July 26,2018

Press Contact:

Rachel McCleery (202) 224-4515

Wyden Statement on Treasury and IRS Nominees, Administration Stonewalling, and Dark Money

As Prepared for Delivery

The Finance Committee meets this morning to consider the nominations of Justin Muzinich to be deputy secretary of the Treasury and Michael Desmond to be chief counsel at IRS. I’ll begin my remarks with this:

This committee is facing levels of stonewalling from the administration on letters and policy issues that I never expected I’d see. We’d get similar answers from the Treasury if we posed our questions to the statue of Alexander Hamilton outside department headquarters. And it goes back to Secretary Mnuchin’s very first appearance before this committee. I asked that he work with me to crack down on the abuse of shell companies, a magnet for all manner of shadowy, illicit conduct. He told me the Treasury would get right on it. But a year and a half have passed, and it’s business as usual at the Treasury on shell companies. And let’s be clear, this wasn’t some wacky proposition out of left field. I wrote a bill on this issue with Senator Rubio, a Republican.

Today we’ll ask Mr. Muzinich what he will do to end this Treasury stonewalling if he’s confirmed. He told me in our meeting earlier this week that he’d simply be a “building manager” as deputy secretary. But based on the glowing quotes in the newspapers from Treasury officials praising his financial expertise and previewing his expansive role on tax policy, debt management and more, it’s clear people in the building have a different perspective. Their accounts suggest that calling Mr. Muzinich the “building manager” is a little like saying an NBA all-star will be a nice roleplayer off the bench. It’s clear he’s the secretary’s right-hand man, and that’s why we expect answers on how he’s going to fix these long-running problems.

Bottom line on the stonewalling issue: Committee members and I aren’t firing off nasty-grams demanding the resignation of everybody who’s ever come within 25 feet of Paul Manafort. We’re not asking for anybody’s high school diaries. This committee is attempting to pursue information that’s key to uncovering corruption and protecting our democracy from foreign interference.

That includes working to determine the extent of the relationship between Alexander Torshin, a Russian national with close ties to Putin, and the NRA. It includes a request for information that would help determine the extent of Michael Cohen’s influence-peddling.  And because the president refuses to release his tax returns, it includes a request for information that would help shed light on questionable Trump real estate deals with Russian individuals. The list goes on from there.

At some point, this ceases to be a case of Treasury being slow to respond, and it looks more like actively abetting the coverup of corruption and illegal activity.

This committee also needs to know whether Mr. Muzinich agrees with the recent decision to open the floodgates to more dark money in our politics. This was a tax-policy change, and Mr. Muzinich says he’s a tax-policy guy. You can try to downplay the significance of this decision, and you can try to spin it as a harmless policy update. But here’s my view: If your dark money policy gives oligarchs in Moscow reason to throw back celebratory vodkas, and if their friends at the NRA have a green light to flood the airwaves with even more election secrecy, you made the wrong call. Last Monday night, the Trump administration wrested even more control of our democracy from the hands of American citizens.

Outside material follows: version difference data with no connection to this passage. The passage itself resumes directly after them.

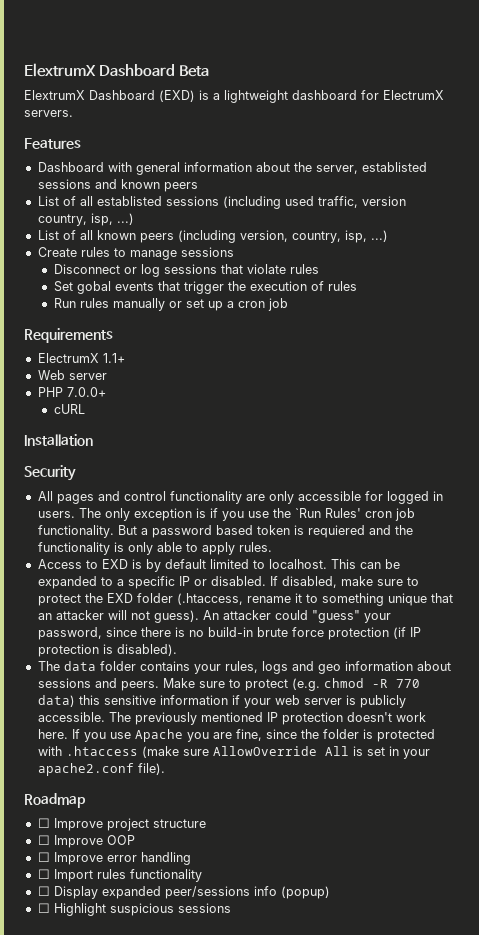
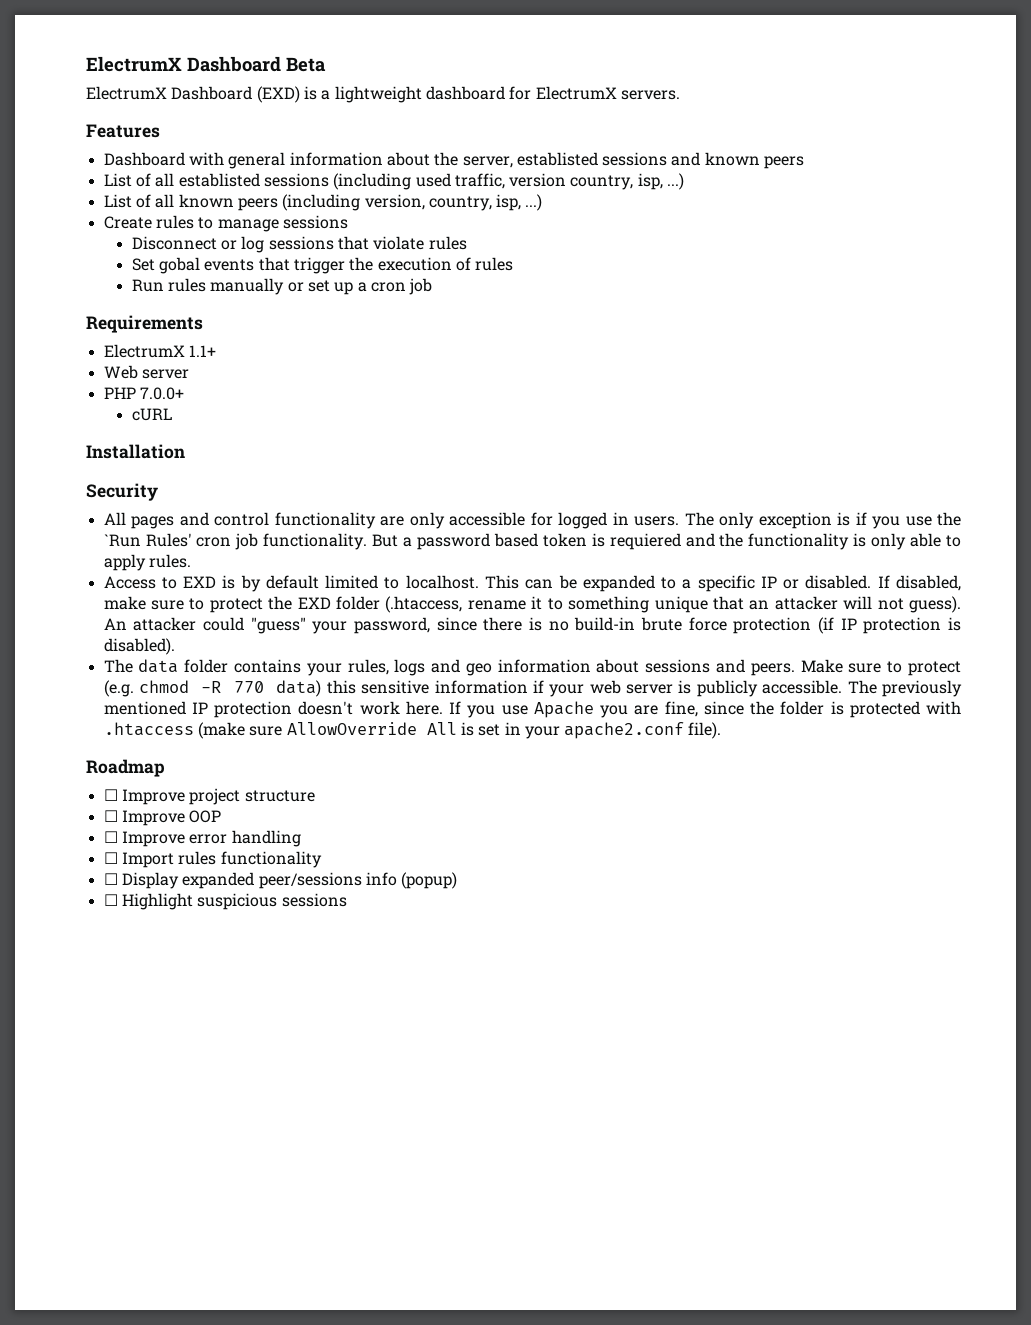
- ElextrumX Dashboard Beta
+ ElectrumX Dashboard Beta
- ElextrumX Dashboard (EXD) is a lightweight dashboard for ElectrumX servers.
+ ElectrumX Dashboard (EXD) is a lightweight dashboard for ElectrumX servers.

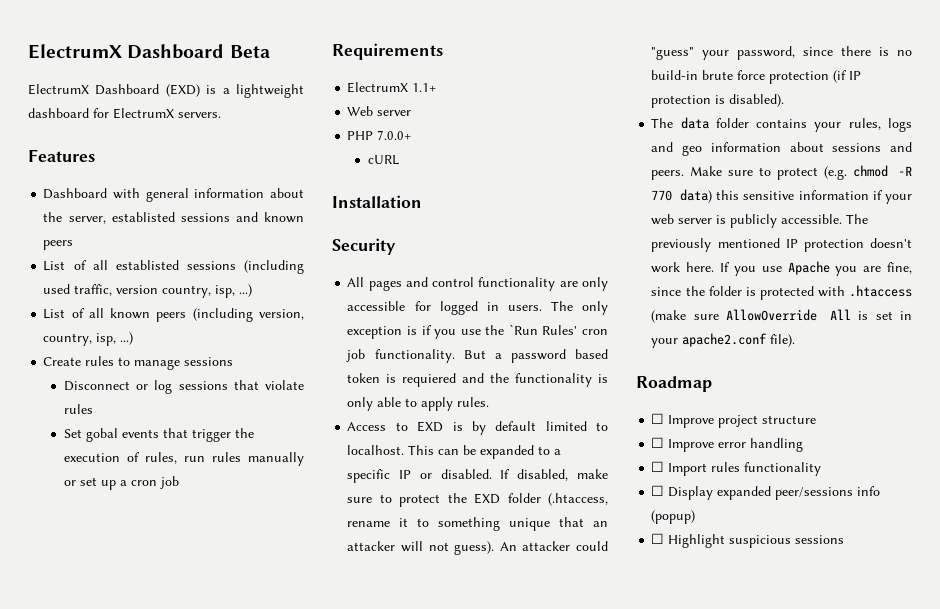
- Set gobal events that trigger the execution of rules
- Run rules manually or set up a cron job
+ Set gobal events that trigger the execution of rules, run rules manually or set up a cron job
- ☐ Improve OOP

Furthermore, if the Trump White House is ordering hasty changes to tax administration policies without public debate in ways that threaten the legitimacy of our elections, are those changes going to stand? After all, Mr. Desmond, as IRS chief counsel, will be responsible for carrying out this decision, and any proposed changes to IRS rules will have to go through him. Mr. Desmond must demonstrate to this committee that he will remain independent and unswayed by political pressure from the Trump White House on this and other issues.

In closing, there’s one final tax policy issue to discuss. A year ago, the Treasury Department and Republicans in Congress made it clear they didn’t want to work on tax reform in a bipartisan way. Now Americans are learning there’s a NEW effort to update the partisan tax playbook with another plan that will benefit the wealthy. The House is already working on it, apparently uninterested in learning from the mistakes they made the first time around.

The Trump tax law has been in place for months, and the quarterly numbers from the Bureau of Labor Statistics show real wages fell over the first half of this year. Now it’s looking like Trump tax cut 2.0 is going to be yet another massive windfall for high-flyers. Even more goodies for the most fortunate while typical families are having a harder time making ends meet.

It’s another plan that does nothing to resolve the fact that our tax code is split in two: There’s one strict, punishing set of rules for factory workers and cops on the beat, and another loose set of rules that allow high-flyers to pay what they want, when they want.

Going down the partisan road yet again makes it harder for this committee and the Congress to return to a point where bipartisanship on taxes is possible. So I’ll have questions for Mr. Muzinich on that issue today as well.